======== DATA FOR THIS EXERCISE ========
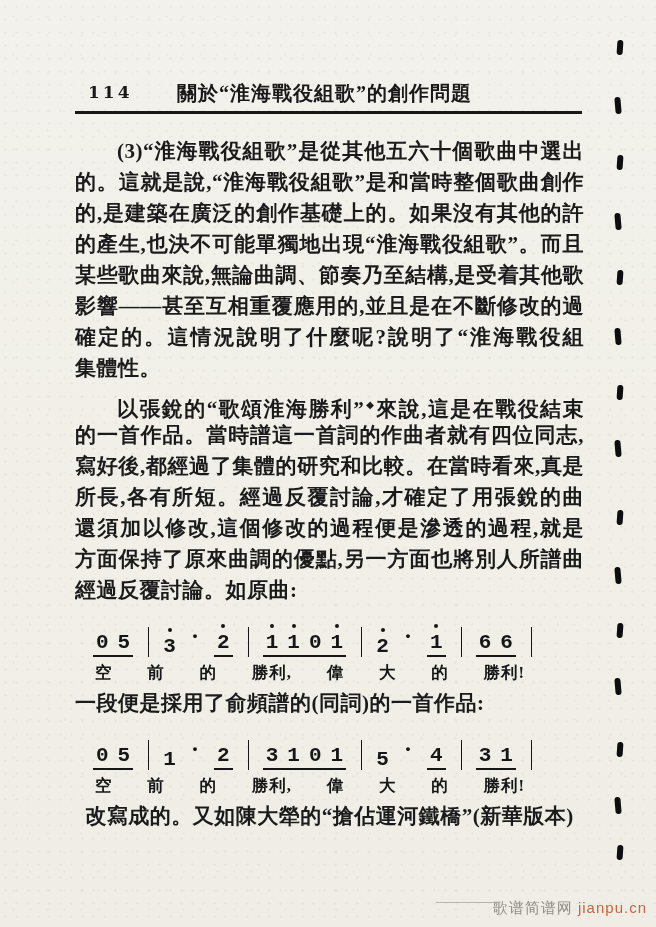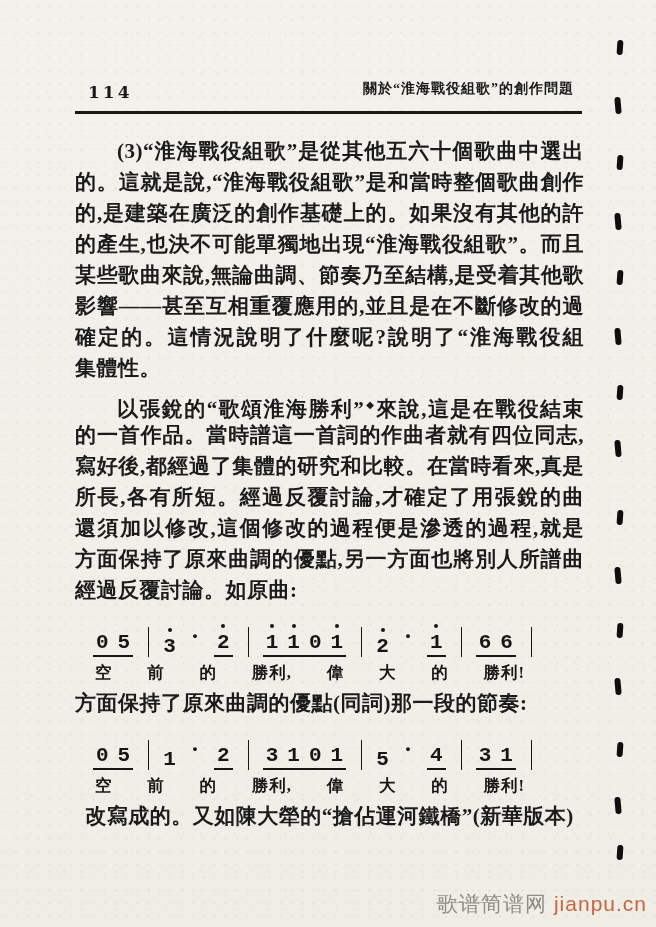--- a/index.html
+++ b/index.html
@@ -21,22 +21,22 @@
     background-position:0 0,5px 7px;
   }
   .content{padding:0 72px 0 75px;position:relative;margin-top:44px;}
   .header{position:relative;height:26px;margin-top:80px;}
   .pagenum{
     position:absolute;left:13px;top:2px;
     font-size:17px;font-weight:bold;letter-spacing:3px;
     font-family:"DejaVu Serif","Liberation Serif",serif;
   }
   .htitle{
-    position:absolute;left:0;right:10px;top:0;text-align:right;
-    font-size:14px;font-weight:bold;letter-spacing:1px;
+    position:absolute;left:0;right:10px;top:0;text-align:center;
+    font-size:20px;font-weight:bold;letter-spacing:1px;
   }
   .rule{margin-top:5px;width:507px;height:3px;background:#181818;}
   .body{margin-top:22px;}
   .text-line{
     font-size:21px;line-height:31px;height:31px;
     font-weight:bold;letter-spacing:0.5px;color:#1b1b1b;
     text-align:justify;text-align-last:justify;
     overflow:hidden;
   }
   .text-line.short{text-align:center;text-align-last:left;}
@@ -61,21 +61,21 @@
   
   .margin-mark{
     position:absolute;right:33px;width:6px;height:15px;
     background:#0e0e0e;border-radius:3px;transform:rotate(4deg);
   }
   .margin-mark:nth-child(even){transform:rotate(-5deg);right:35px;height:17px;}
   .wm-dash{position:absolute;right:158px;bottom:24px;width:62px;height:1px;background:#b9b6ac;}
   .watermark{
     position:absolute;right:9px;bottom:9px;
     font-family:"Liberation Sans","DejaVu Sans",sans-serif;
-    font-size:21px;letter-spacing:1px;
+    font-size:15px;letter-spacing:1px;
   }
   .wm-site{color:#8f8d85;}
   .wm-url{color:#c4673f;}
 </style>
 </head>
 <body>
 
 <div class="page">
   <div class="content">
     <div class="header">
@@ -135,21 +135,21 @@
             <span class="lyric">空</span>
             <span class="lyric">前</span>
             <span class="lyric">的</span>
             <span class="lyric">勝利,</span>
             <span class="lyric">偉</span>
             <span class="lyric">大</span>
             <span class="lyric">的</span>
             <span class="lyric">勝利!</span>
           </div>
         </div>
-        <div class="text-line short">方面保持了原來曲調的優點(同詞)那一段的節奏:</div>
+        <div class="text-line short">一段便是採用了俞頻譜的(同詞)的一首作品:</div>
         <div class="music-system">
           <div class="notes-row">
             <span class="beam">
               <span class="note">0</span>
               <span class="note">5</span>
             </span>
             <span class="barline"></span>
             <span class="note">1</span>
             <span class="augdot">·</span>
             <span class="beam">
========
WHAT IS BEING ASKED -
Output every record verbatim, excluding any picture it contains.

WRITTEN REPLY -
--- a/index.html
+++ b/index.html
@@ -21,22 +21,22 @@
     background-position:0 0,5px 7px;
   }
   .content{padding:0 72px 0 75px;position:relative;margin-top:44px;}
   .header{position:relative;height:26px;margin-top:80px;}
   .pagenum{
     position:absolute;left:13px;top:2px;
     font-size:17px;font-weight:bold;letter-spacing:3px;
     font-family:"DejaVu Serif","Liberation Serif",serif;
   }
   .htitle{
-    position:absolute;left:0;right:10px;top:0;text-align:right;
-    font-size:14px;font-weight:bold;letter-spacing:1px;
+    position:absolute;left:0;right:10px;top:0;text-align:center;
+    font-size:20px;font-weight:bold;letter-spacing:1px;
   }
   .rule{margin-top:5px;width:507px;height:3px;background:#181818;}
   .body{margin-top:22px;}
   .text-line{
     font-size:21px;line-height:31px;height:31px;
     font-weight:bold;letter-spacing:0.5px;color:#1b1b1b;
     text-align:justify;text-align-last:justify;
     overflow:hidden;
   }
   .text-line.short{text-align:center;text-align-last:left;}
@@ -61,21 +61,21 @@
   
   .margin-mark{
     position:absolute;right:33px;width:6px;height:15px;
     background:#0e0e0e;border-radius:3px;transform:rotate(4deg);
   }
   .margin-mark:nth-child(even){transform:rotate(-5deg);right:35px;height:17px;}
   .wm-dash{position:absolute;right:158px;bottom:24px;width:62px;height:1px;background:#b9b6ac;}
   .watermark{
     position:absolute;right:9px;bottom:9px;
     font-family:"Liberation Sans","DejaVu Sans",sans-serif;
-    font-size:21px;letter-spacing:1px;
+    font-size:15px;letter-spacing:1px;
   }
   .wm-site{color:#8f8d85;}
   .wm-url{color:#c4673f;}
 </style>
 </head>
 <body>
 
 <div class="page">
   <div class="content">
     <div class="header">
@@ -135,21 +135,21 @@
             <span class="lyric">空</span>
             <span class="lyric">前</span>
             <span class="lyric">的</span>
             <span class="lyric">勝利,</span>
             <span class="lyric">偉</span>
             <span class="lyric">大</span>
             <span class="lyric">的</span>
             <span class="lyric">勝利!</span>
           </div>
         </div>
-        <div class="text-line short">方面保持了原來曲調的優點(同詞)那一段的節奏:</div>
+        <div class="text-line short">一段便是採用了俞頻譜的(同詞)的一首作品:</div>
         <div class="music-system">
           <div class="notes-row">
             <span class="beam">
               <span class="note">0</span>
               <span class="note">5</span>
             </span>
             <span class="barline"></span>
             <span class="note">1</span>
             <span class="augdot">·</span>
             <span class="beam">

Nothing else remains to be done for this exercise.